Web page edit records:
»»
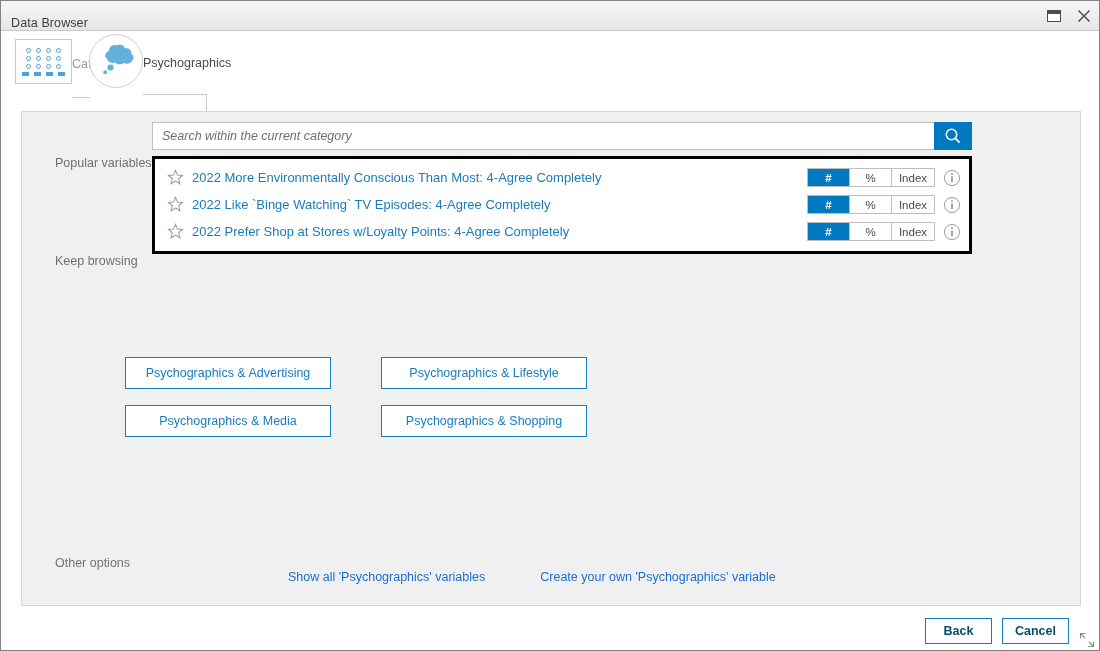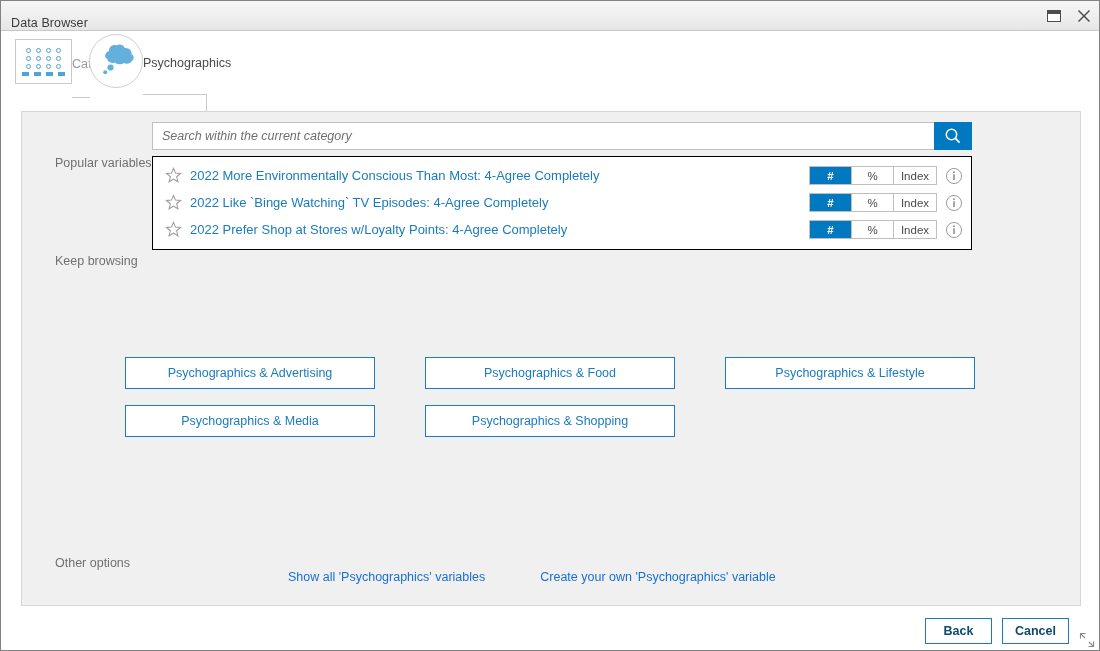"2022 More Environmentally Conscious Than" .varlist { border: 1px solid #000000 -> 3px solid #000000 }
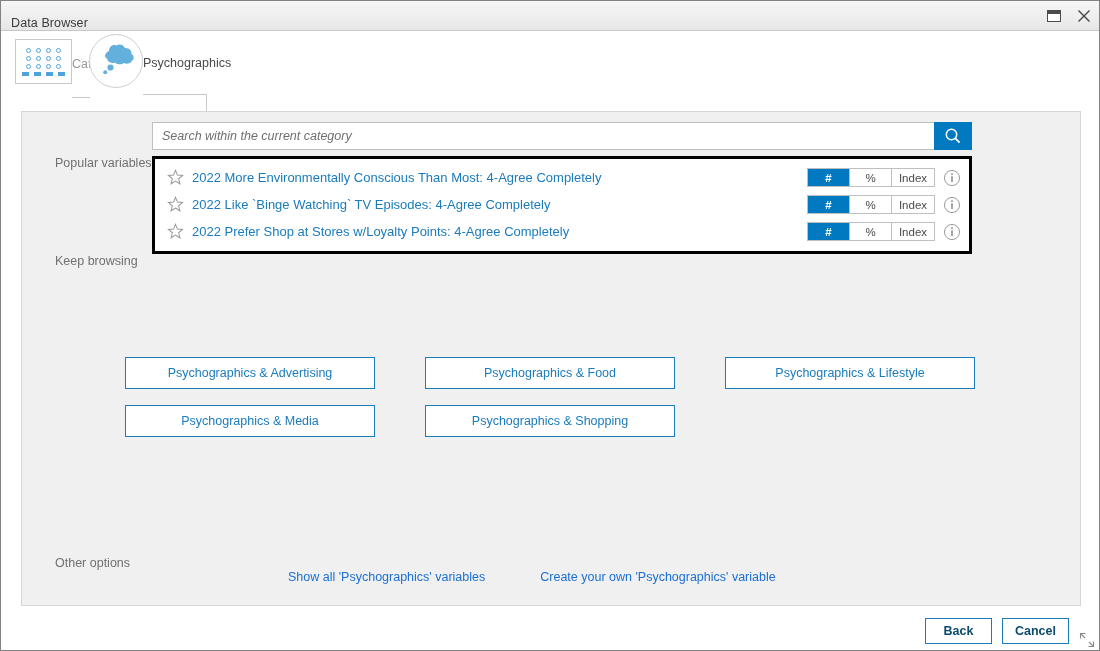"Psychographics & Advertising" .browse-btn { width: 250px -> 206px }
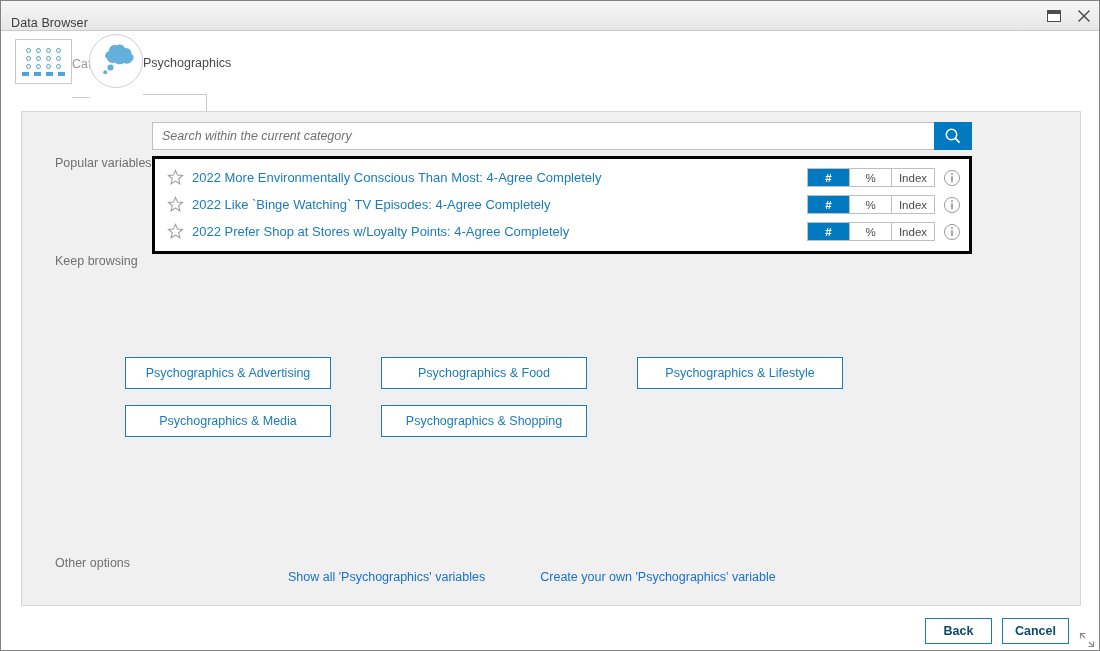"Psychographics & Food" button.browse-btn { html: <button>Psychographics &amp; Food</button> -> none }
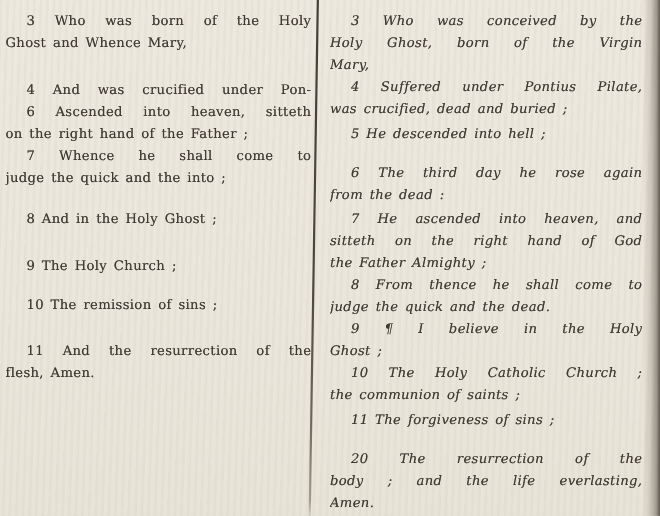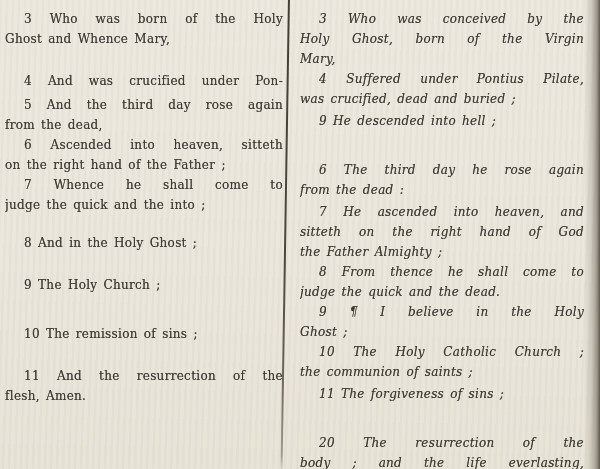"5 And the third day" p.verse { html: <p> <span>5 And the third day rose again</span> <span>from the dead,</span> </p> -> none }
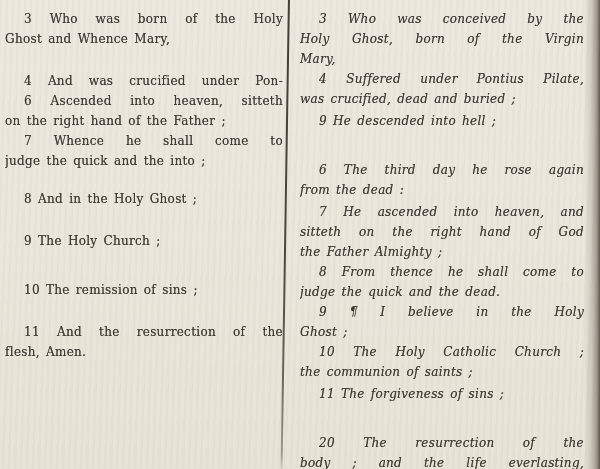"9 He descended into hell" span.ln { text: 9 -> 5 }
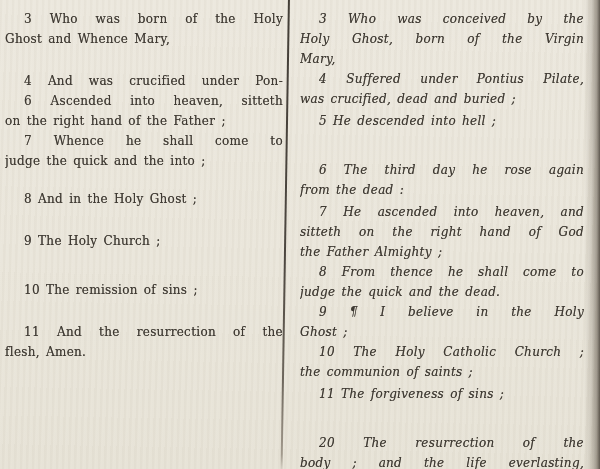"6 The third day he" .mt-m { margin-top: 29px -> 16px }
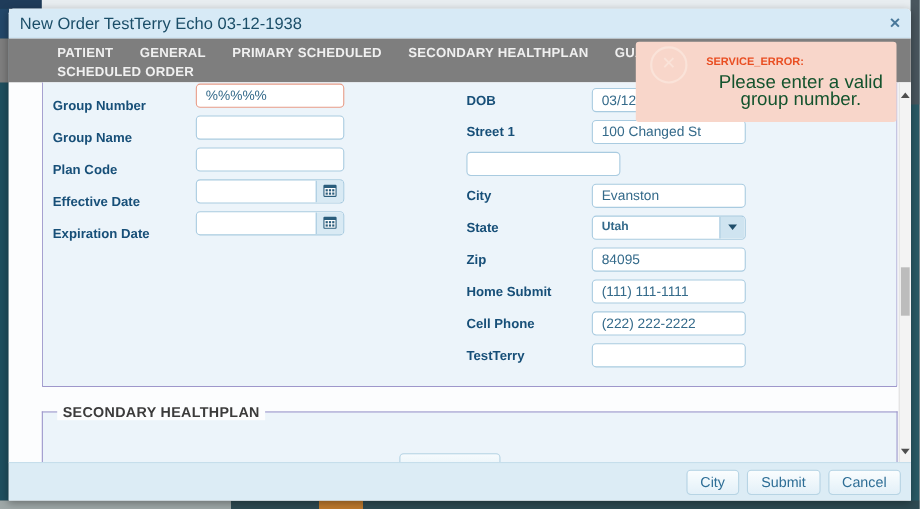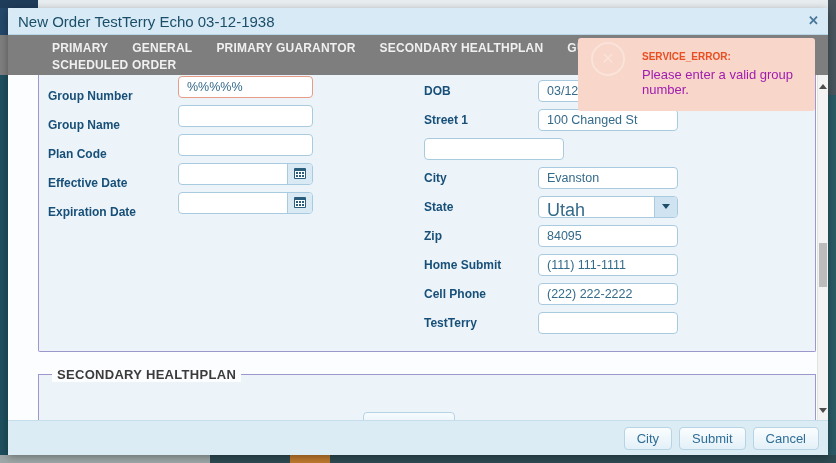"PRIMARY" span.tab { text: PRIMARY -> PATIENT }
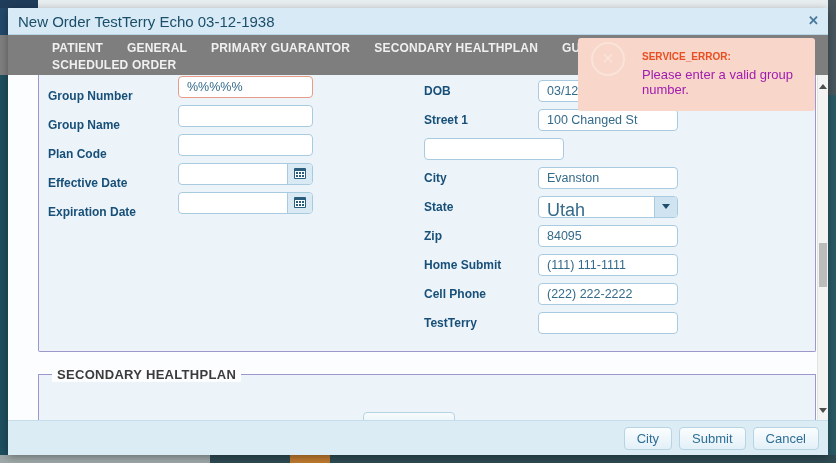"PRIMARY GUARANTOR" span.tab { text: GUARANTOR -> SCHEDULED }
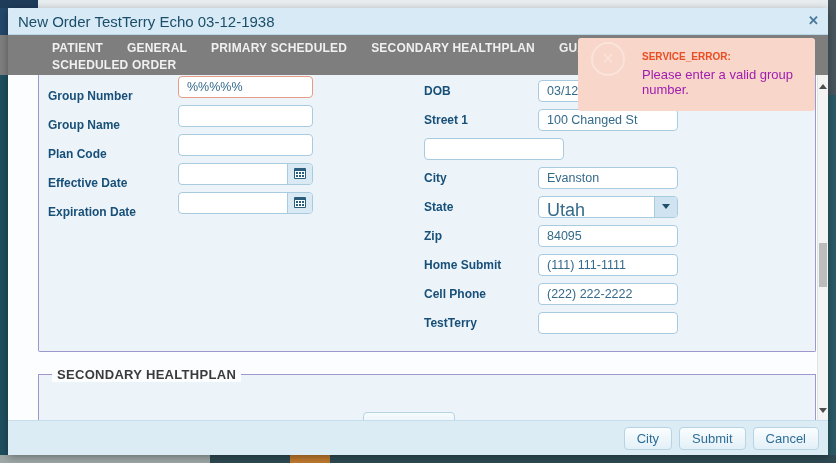"Please enter a valid group" .toast-msg { color: #a21caf -> #14532d; font-size: 13px -> 17px; text-align: none -> center }
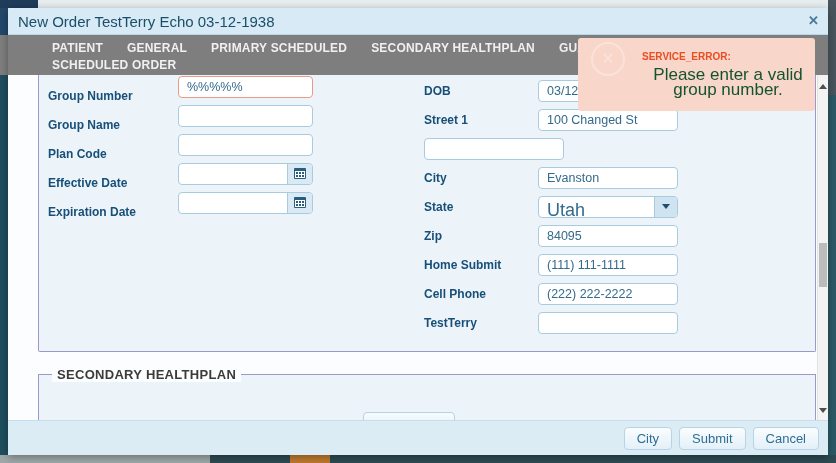"Utah" .selval { font-size: 18px -> 11px; font-weight: none -> bold }
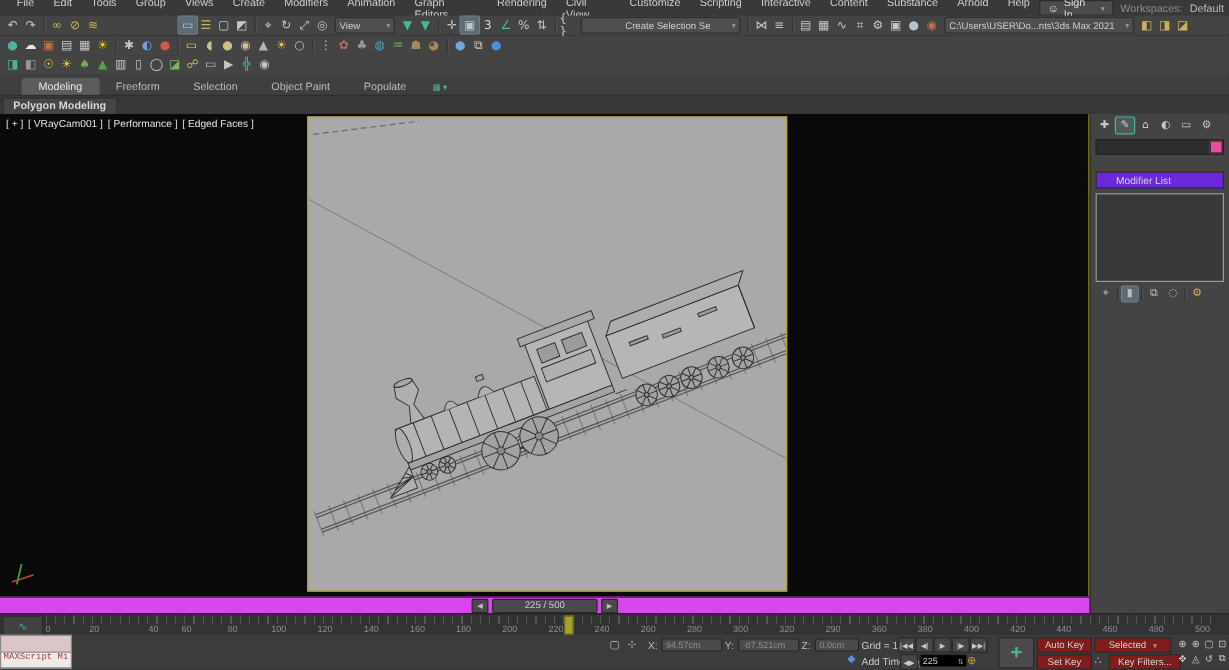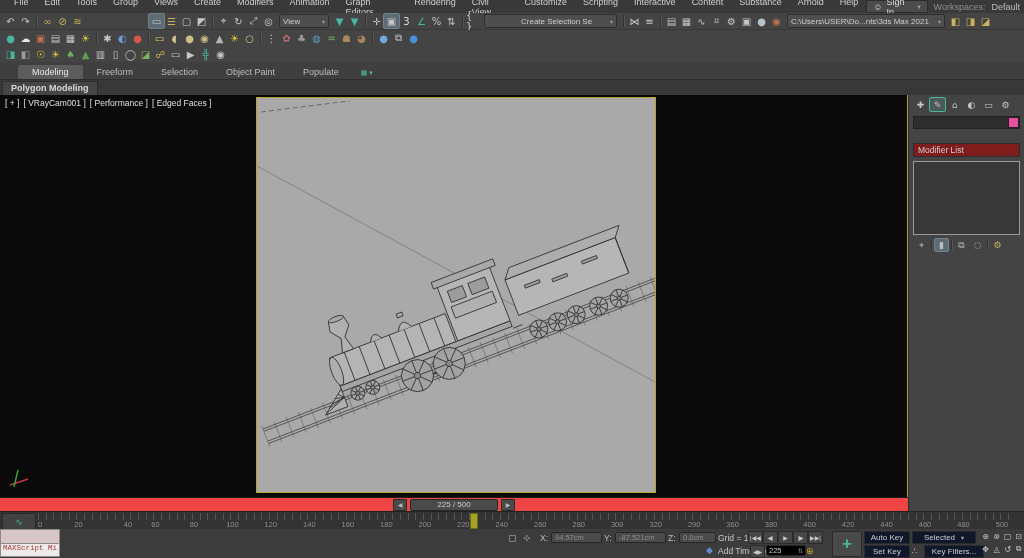"Modifier List" #cp-modlist { background: #7f1d1d -> #6d28d9; padding-left: 4px -> 16px }
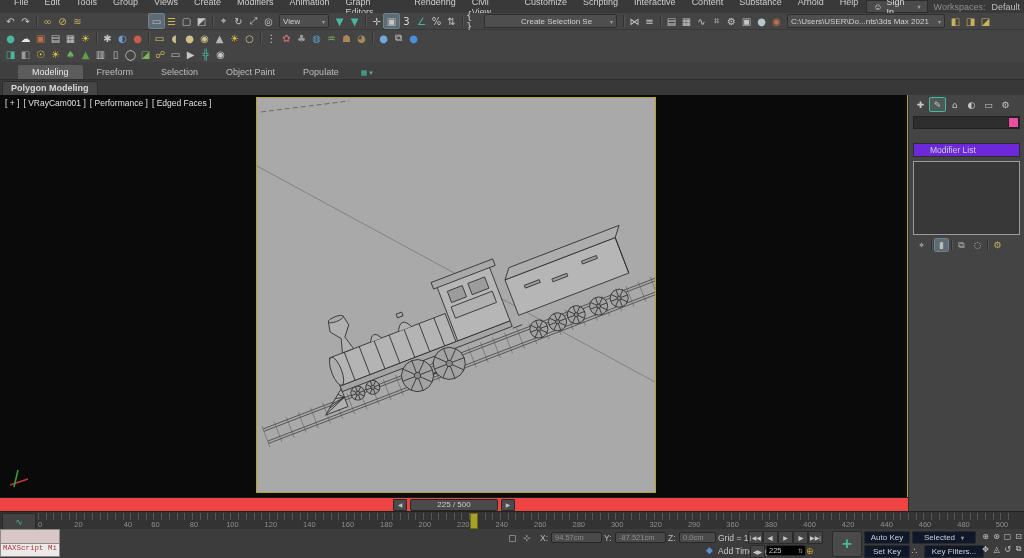"225 / 500" #timeslider { background: #ef4444 -> #d946ef }
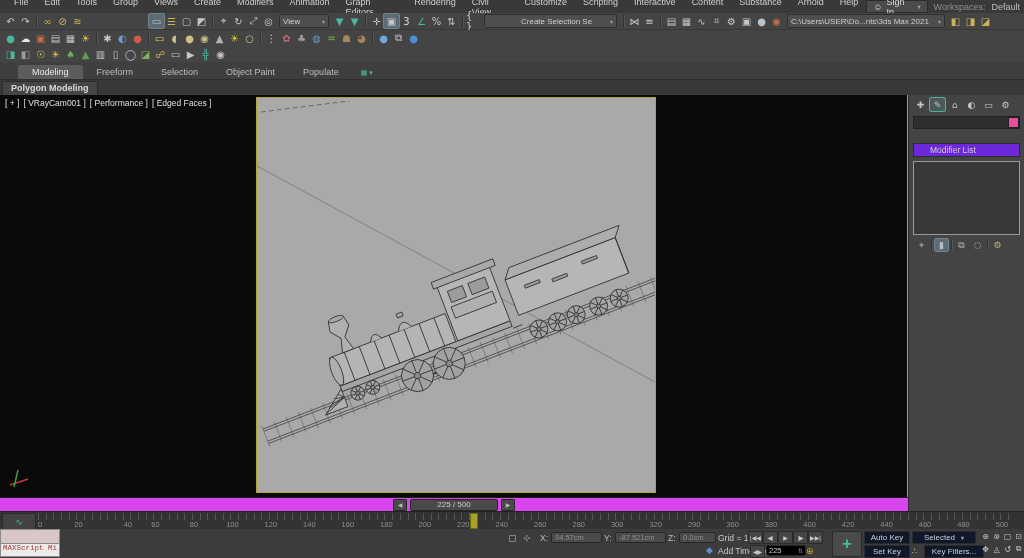"Auto Key" .kbtn { background: #0f172a -> #7f1d1d }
««
Nothing but an exact copy is asked for: the lines from the start of the records through the line with "margin-top: 29px ->", both ends included, minus any pictures.

SOLUTION:
"2022 More Environmentally Conscious Than" .varlist { border: 1px solid #000000 -> 3px solid #000000 }
"Psychographics & Advertising" .browse-btn { width: 250px -> 206px }
"Psychographics & Food" button.browse-btn { html: <button>Psychographics &amp; Food</button> -> none }
"5 And the third day" p.verse { html: <p> <span>5 And the third day rose again</span> <span>from the dead,</span> </p> -> none }
"9 He descended into hell" span.ln { text: 9 -> 5 }
"6 The third day he" .mt-m { margin-top: 29px -> 16px }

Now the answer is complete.